Version difference data:
────────────────
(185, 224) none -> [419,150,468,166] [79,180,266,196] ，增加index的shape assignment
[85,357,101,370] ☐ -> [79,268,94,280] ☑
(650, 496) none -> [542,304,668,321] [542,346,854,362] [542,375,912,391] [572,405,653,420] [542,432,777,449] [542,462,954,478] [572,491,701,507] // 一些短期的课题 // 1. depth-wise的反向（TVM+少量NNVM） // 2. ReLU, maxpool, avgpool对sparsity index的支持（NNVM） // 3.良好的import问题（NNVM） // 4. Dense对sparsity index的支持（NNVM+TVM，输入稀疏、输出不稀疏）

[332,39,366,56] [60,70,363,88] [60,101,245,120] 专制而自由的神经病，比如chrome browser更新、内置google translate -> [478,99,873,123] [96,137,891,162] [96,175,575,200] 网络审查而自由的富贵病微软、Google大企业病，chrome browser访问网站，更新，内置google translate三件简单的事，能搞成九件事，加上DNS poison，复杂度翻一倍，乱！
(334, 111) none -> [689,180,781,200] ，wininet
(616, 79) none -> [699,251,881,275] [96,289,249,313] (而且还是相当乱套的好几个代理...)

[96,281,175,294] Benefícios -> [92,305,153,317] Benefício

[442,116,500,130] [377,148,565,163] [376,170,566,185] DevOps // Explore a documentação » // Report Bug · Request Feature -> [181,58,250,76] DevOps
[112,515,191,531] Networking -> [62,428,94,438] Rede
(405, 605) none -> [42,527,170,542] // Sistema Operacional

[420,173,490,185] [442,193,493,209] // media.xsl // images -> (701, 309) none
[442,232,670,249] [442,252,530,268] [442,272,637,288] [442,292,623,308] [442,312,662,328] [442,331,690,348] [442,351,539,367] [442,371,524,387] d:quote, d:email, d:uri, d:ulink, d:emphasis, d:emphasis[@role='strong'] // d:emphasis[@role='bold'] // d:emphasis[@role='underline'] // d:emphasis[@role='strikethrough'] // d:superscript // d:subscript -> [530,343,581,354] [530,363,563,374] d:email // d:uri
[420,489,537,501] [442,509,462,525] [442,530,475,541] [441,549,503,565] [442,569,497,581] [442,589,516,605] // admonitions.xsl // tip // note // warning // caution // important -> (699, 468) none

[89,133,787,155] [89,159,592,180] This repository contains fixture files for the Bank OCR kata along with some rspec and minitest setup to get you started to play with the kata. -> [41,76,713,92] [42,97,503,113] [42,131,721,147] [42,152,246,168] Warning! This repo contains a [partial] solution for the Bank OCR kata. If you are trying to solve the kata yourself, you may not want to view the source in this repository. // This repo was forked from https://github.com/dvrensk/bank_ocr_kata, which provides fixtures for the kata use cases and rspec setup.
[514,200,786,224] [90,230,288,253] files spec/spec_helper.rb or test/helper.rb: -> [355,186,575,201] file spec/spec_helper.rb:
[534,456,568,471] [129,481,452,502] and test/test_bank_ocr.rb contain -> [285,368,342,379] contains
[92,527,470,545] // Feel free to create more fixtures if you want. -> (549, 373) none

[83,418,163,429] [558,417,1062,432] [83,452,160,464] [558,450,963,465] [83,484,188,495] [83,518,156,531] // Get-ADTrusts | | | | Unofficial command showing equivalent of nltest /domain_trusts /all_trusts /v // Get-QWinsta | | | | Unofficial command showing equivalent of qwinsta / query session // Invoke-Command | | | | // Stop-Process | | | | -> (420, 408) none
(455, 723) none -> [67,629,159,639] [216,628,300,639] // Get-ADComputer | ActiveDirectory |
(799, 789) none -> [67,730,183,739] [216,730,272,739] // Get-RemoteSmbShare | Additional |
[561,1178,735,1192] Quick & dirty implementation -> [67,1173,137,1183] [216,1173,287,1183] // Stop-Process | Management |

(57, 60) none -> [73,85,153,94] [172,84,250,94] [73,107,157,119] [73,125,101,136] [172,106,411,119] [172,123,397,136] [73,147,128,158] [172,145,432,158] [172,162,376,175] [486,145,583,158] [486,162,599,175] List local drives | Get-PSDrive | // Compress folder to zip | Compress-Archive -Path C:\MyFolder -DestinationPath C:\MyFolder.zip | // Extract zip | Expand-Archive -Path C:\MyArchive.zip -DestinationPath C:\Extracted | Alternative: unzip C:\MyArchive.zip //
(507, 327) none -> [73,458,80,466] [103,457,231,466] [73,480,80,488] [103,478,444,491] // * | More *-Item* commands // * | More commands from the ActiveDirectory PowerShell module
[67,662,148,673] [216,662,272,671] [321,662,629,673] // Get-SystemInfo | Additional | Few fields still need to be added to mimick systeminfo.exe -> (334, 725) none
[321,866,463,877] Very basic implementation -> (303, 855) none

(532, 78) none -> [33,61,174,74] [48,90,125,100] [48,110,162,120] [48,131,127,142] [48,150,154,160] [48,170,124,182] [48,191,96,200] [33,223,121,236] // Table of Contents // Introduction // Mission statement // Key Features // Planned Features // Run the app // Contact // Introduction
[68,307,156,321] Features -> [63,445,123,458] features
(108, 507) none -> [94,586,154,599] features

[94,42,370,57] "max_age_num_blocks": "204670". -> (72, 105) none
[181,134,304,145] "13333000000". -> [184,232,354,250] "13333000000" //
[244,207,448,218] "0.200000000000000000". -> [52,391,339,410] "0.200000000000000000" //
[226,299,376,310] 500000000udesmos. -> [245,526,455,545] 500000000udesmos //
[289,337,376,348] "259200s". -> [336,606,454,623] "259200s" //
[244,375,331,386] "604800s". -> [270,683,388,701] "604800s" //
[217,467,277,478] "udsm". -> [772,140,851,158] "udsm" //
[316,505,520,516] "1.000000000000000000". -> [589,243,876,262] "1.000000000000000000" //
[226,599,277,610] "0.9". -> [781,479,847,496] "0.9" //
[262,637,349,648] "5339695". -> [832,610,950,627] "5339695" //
────────────────
# ACTIVITY
From the entries above, work out the number of lines containing the string "fixtures" and give that number by itself.

# YOUR SOLUTION
2